What lines in the records below mention "none"? List them all.

Revision comparison data:

········

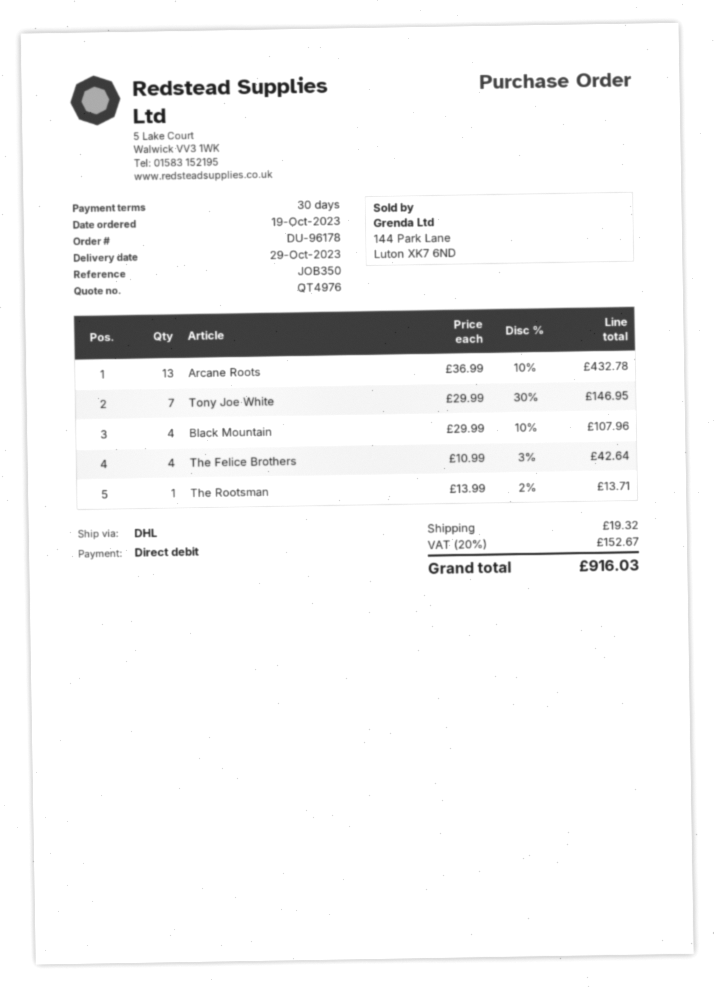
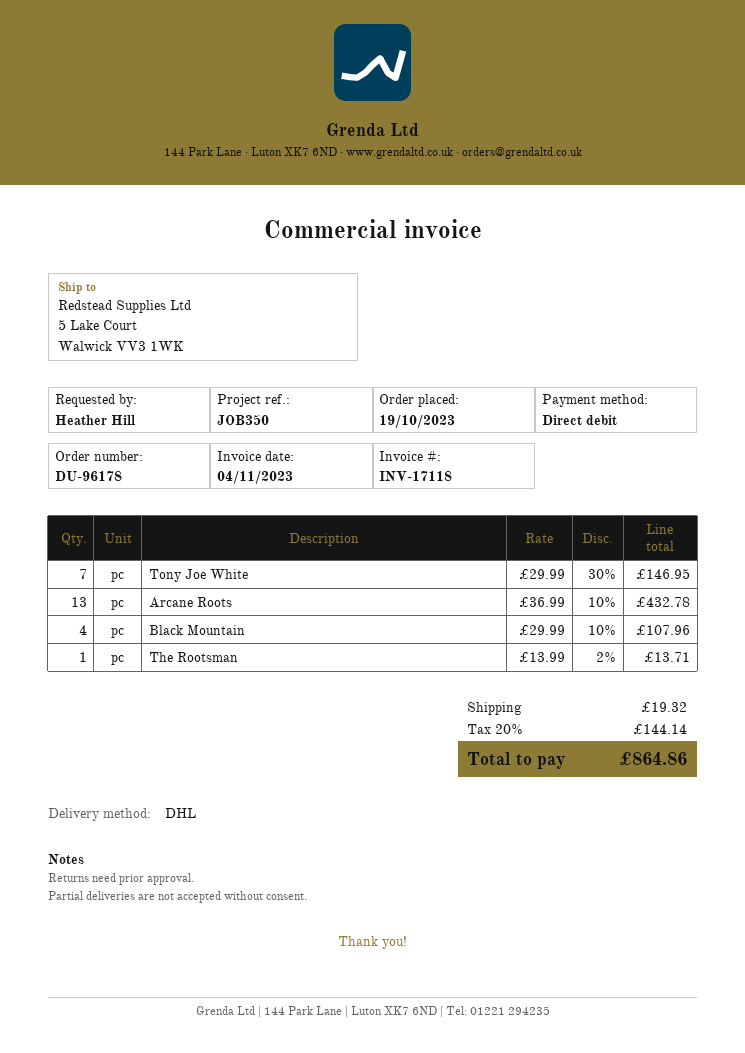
The Felice Brothers: 4 x 10.99 - 3% = 42.64 -> none
tax: 20% = 152.67 -> 20% = 144.14
total: 916.03 -> 864.86

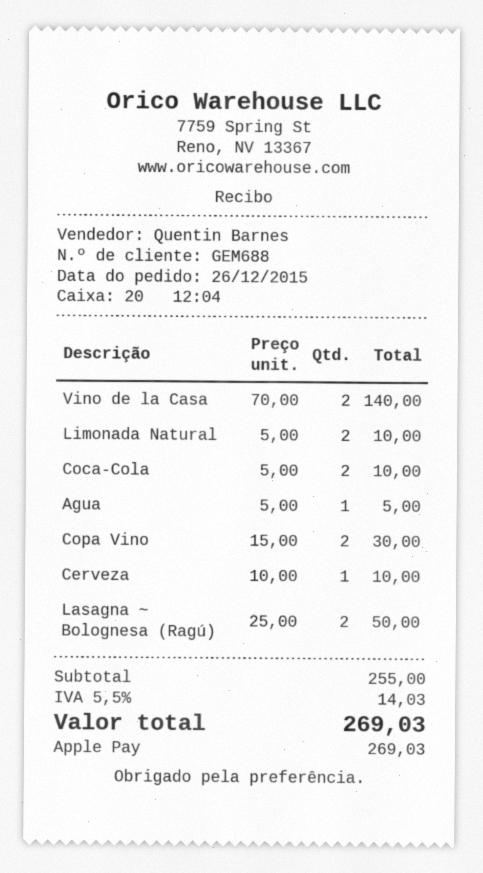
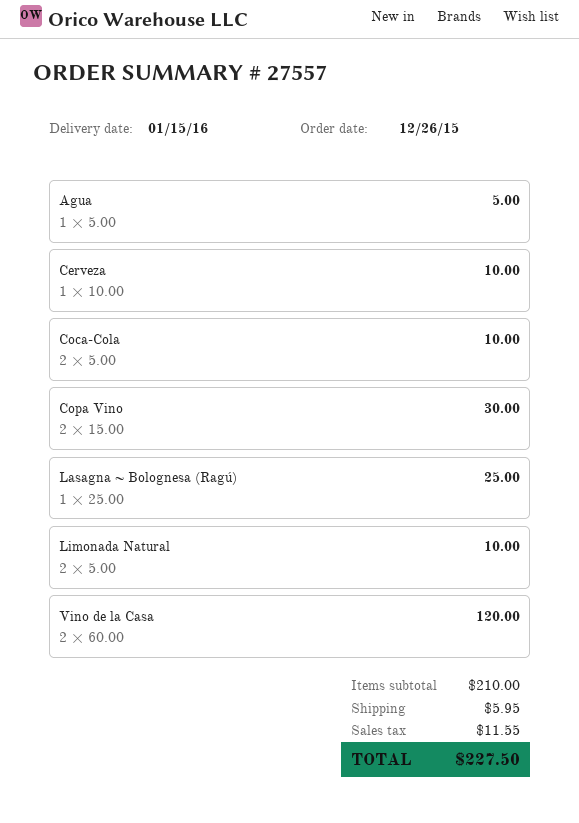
Vino de la Casa: 2 x 70.00 = 140.00 -> 2 x 60.00 = 120.00
Lasagna ~ Bolognesa (Ragú): 2 x 25.00 = 50.00 -> 1 x 25.00 = 25.00
subtotal: 255.00 -> 210.00
shipping: none -> 5.95
tax: 14.03 -> 11.55
total: 269.03 -> 227.50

········

Written response:
The Felice Brothers: 4 x 10.99 - 3% = 42.64 -> none
shipping: none -> 5.95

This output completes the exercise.